So LG showed off CLOiD at CES 2026 - their home robot for the “Zero Labor Home” vision. As someone who thinks about design systems and human-centered experiences, I have thoughts. Many thoughts.
The Design Choices
Wheeled base instead of legs - This is actually smart. Legs are cool but:
- Higher failure rate (more joints = more failure points)
- Louder operation
- More expensive
- Safety concerns with tipping
The wheeled base with height-adjustable torso is a pragmatic choice. It signals LG is serious about production, not just demos.
Five-fingered hands with 7-DOF arms - This is where it gets interesting. Human hands are absurdly complex, but our homes are designed for human hands. Door knobs, appliance controls, folding clothes - all designed for our grip.
The question is: do you design robots for human environments, or redesign environments for simpler robots?

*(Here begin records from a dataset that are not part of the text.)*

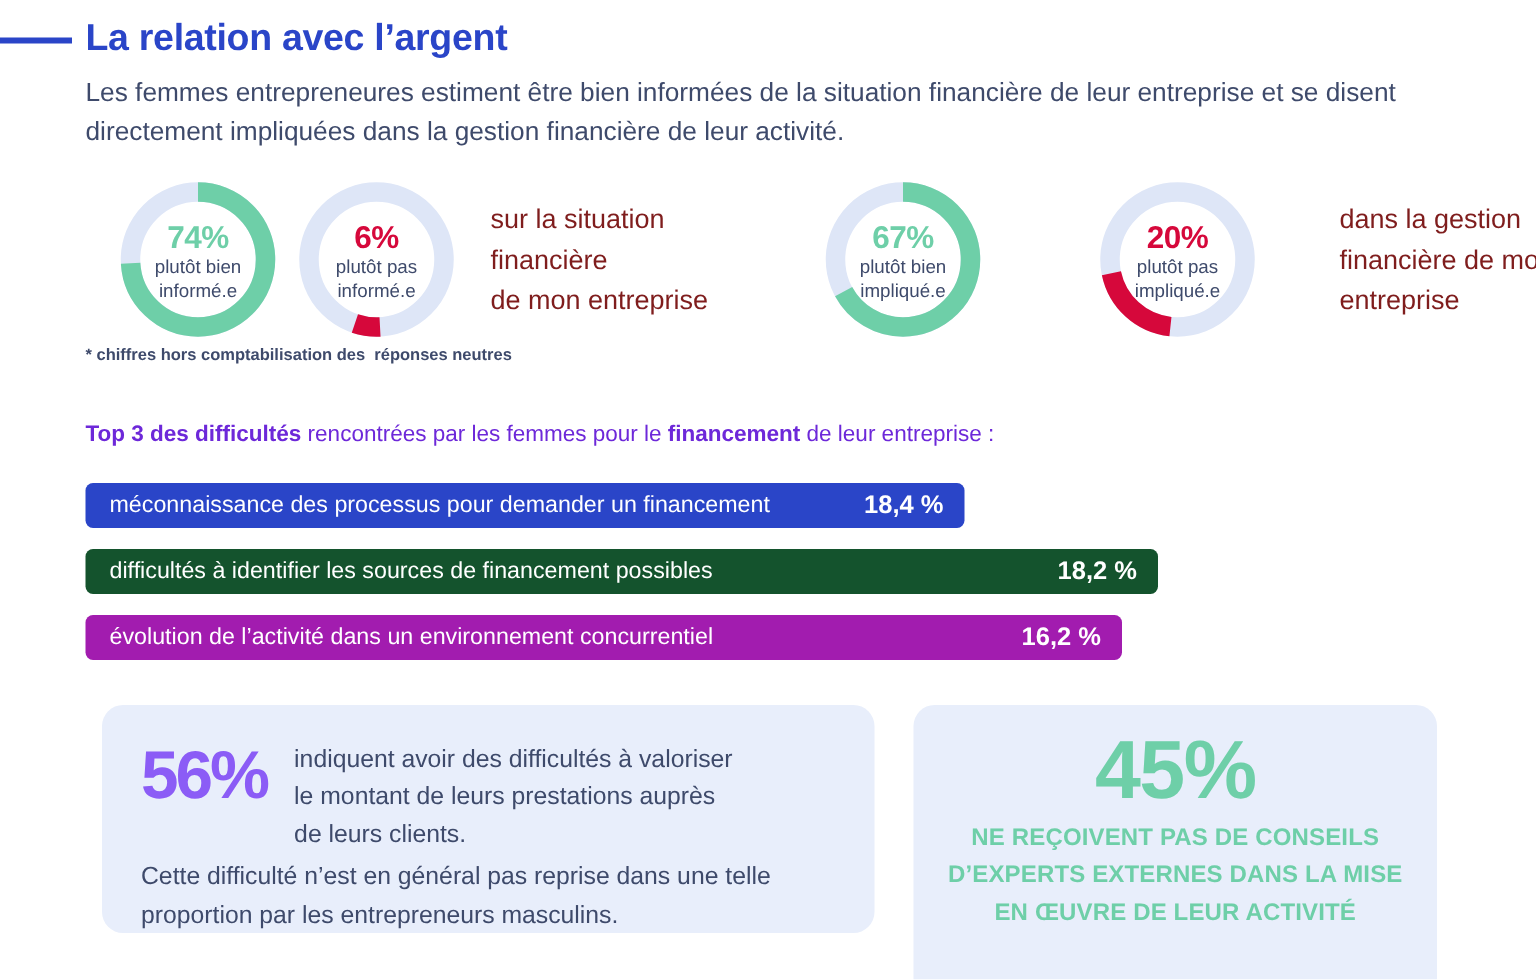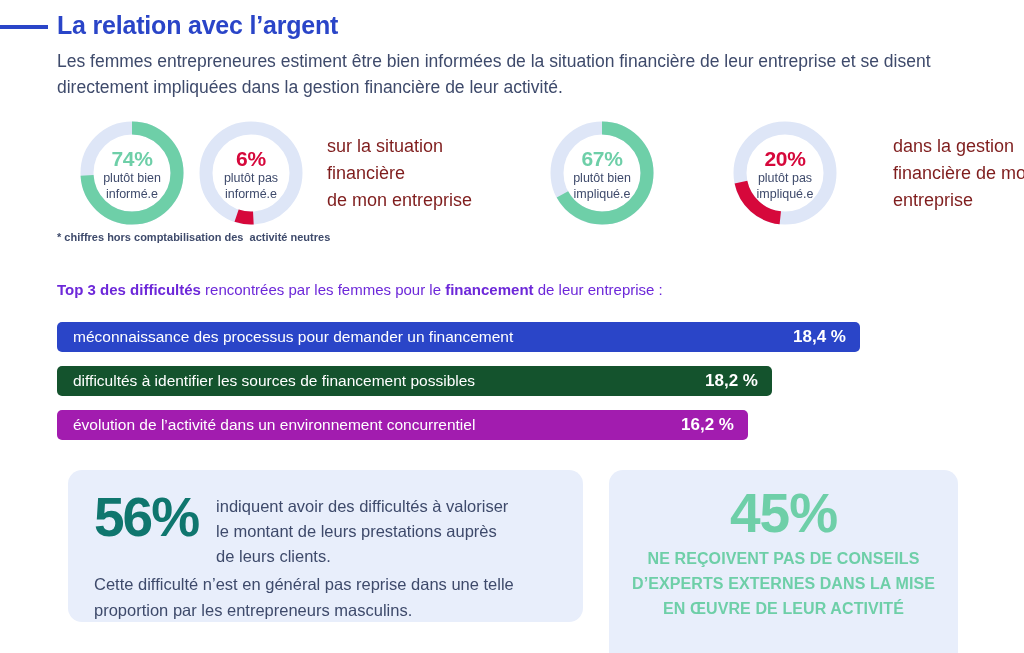"* chiffres hors comptabilisation des" div.footnote { text: activité -> réponses }
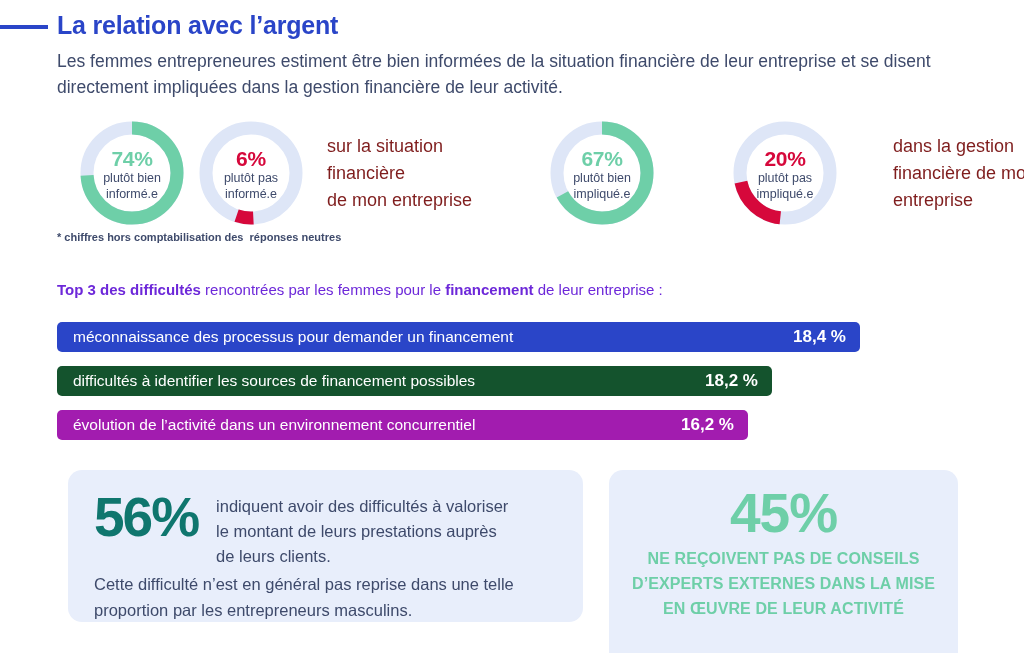"méconnaissance des processus pour" div.bar-row { width: 803px -> 586px }
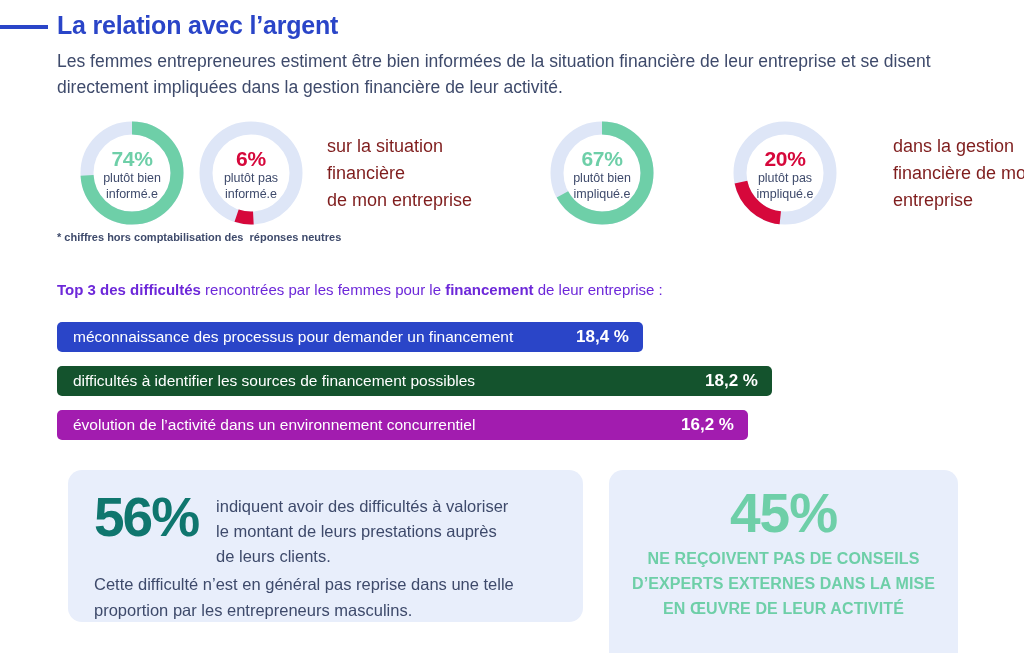"56%" .big-pct { color: #0f766e -> #8b5cf6; font-size: 55px -> 45px }
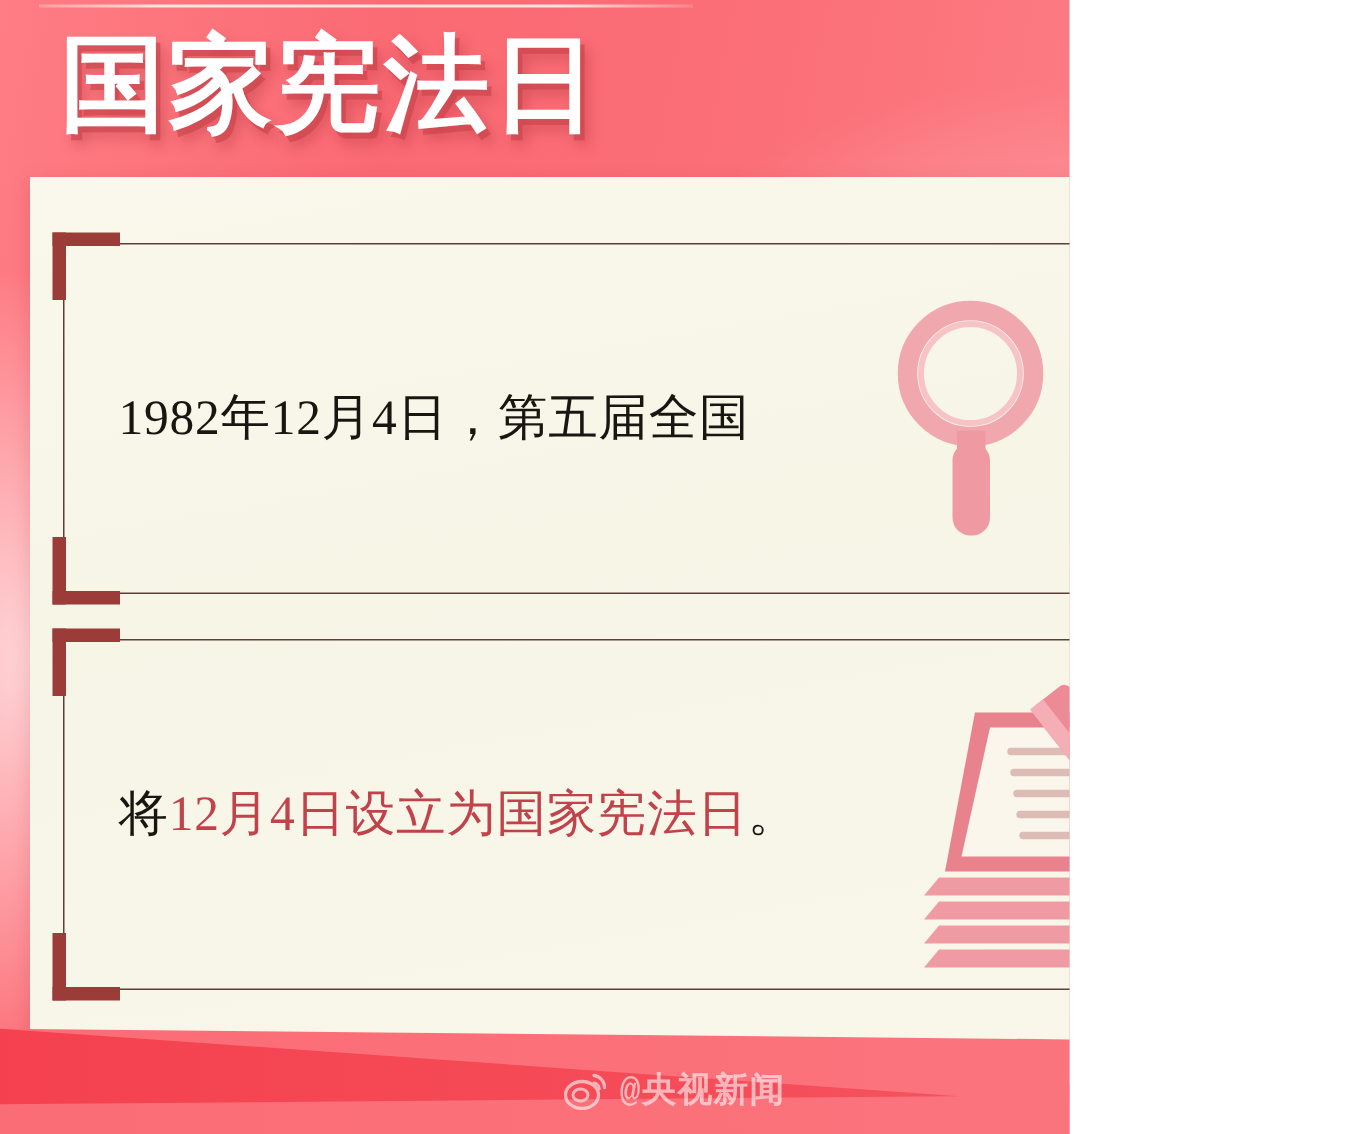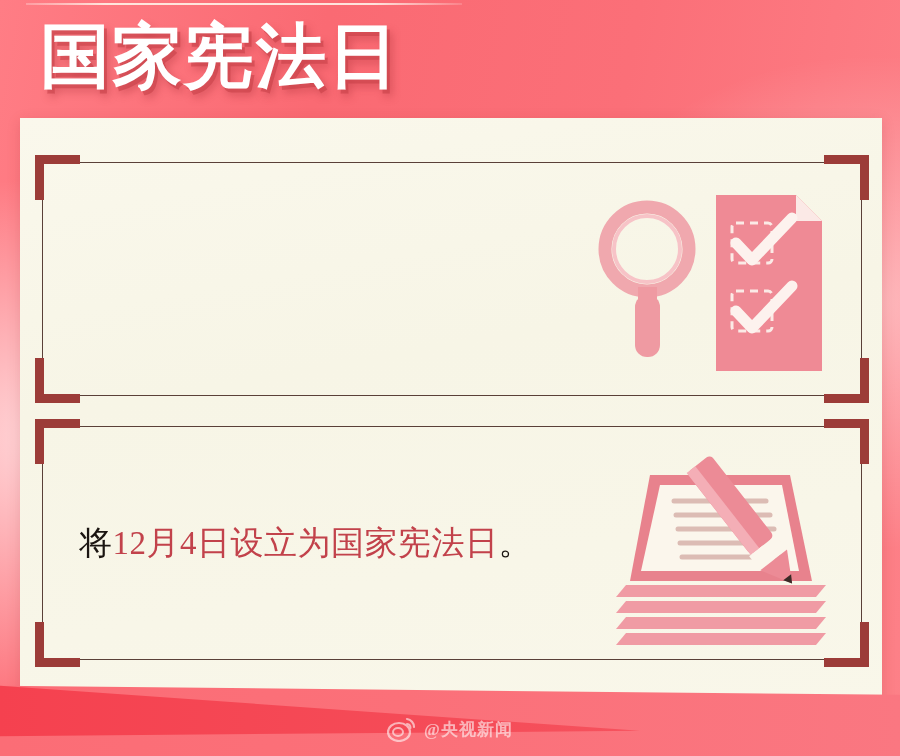"国家宪法日" #poster { width: 900px -> 713px }
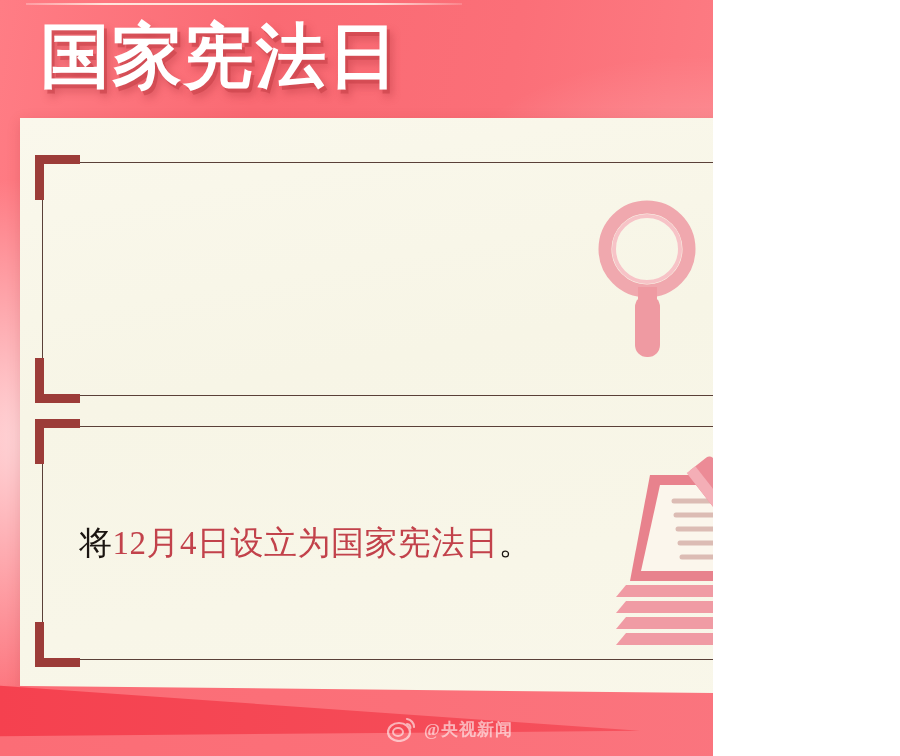"1982年12月4日，第五届全国" div { html: none -> <div>1982年12月4日，第五届全国</div> }
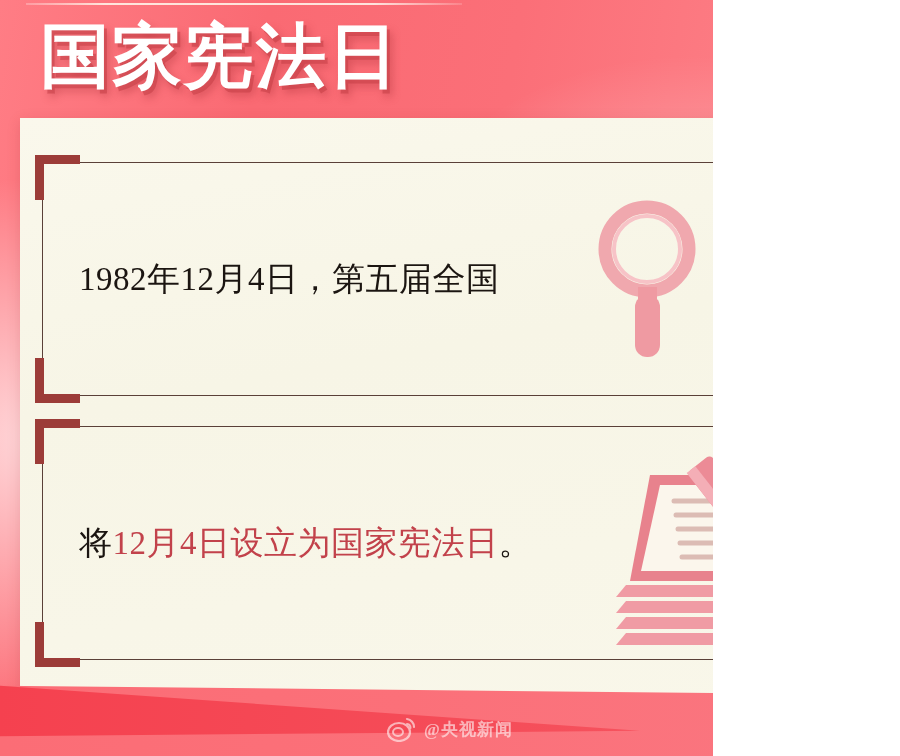"@央视新闻" .wm-text { font-family: Liberation Serif, serif -> Liberation Mono, monospace; font-size: 17px -> 23px }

LG is betting on the former.
The Demo vs Reality Gap
At CES, CLOiD folded laundry, loaded a dishwasher, and prepped food. But here’s what I noticed in the videos:
- Very specific folding patterns (what happens with your weird-shaped sweaters?)
- Pre-positioned items (did someone place everything “just so” before the demo?)
- Controlled lighting (AI vision struggles with varied lighting)
- No interruptions (kids? pets? unexpected situations?)
The demo was impressive. Real homes are chaos.
The UX Questions
As a designer, here’s what I want to know:
- Failure modes - When it drops a plate, what happens? Does it know to clean up glass?
- Communication - How do you tell it what you want? Voice? App? Gestures?
- Learning - Does it adapt to your home, or do you adapt to it?
- Boundaries - Which rooms? Which tasks? Where does it “live” when not working?
- Maintenance - Who fixes it when it breaks?
The “Zero Labor Home” Vision
This framing makes me uncomfortable. Labor isn’t just work - it’s care, craft, and choice. When I cook dinner, I’m not just producing calories - I’m making decisions about what to feed my family.
A better framing might be “Zero Drudgery Home” - handle the repetitive, joyless tasks while leaving space for meaningful activity.
What do you all think? Would you want a CLOiD in your home?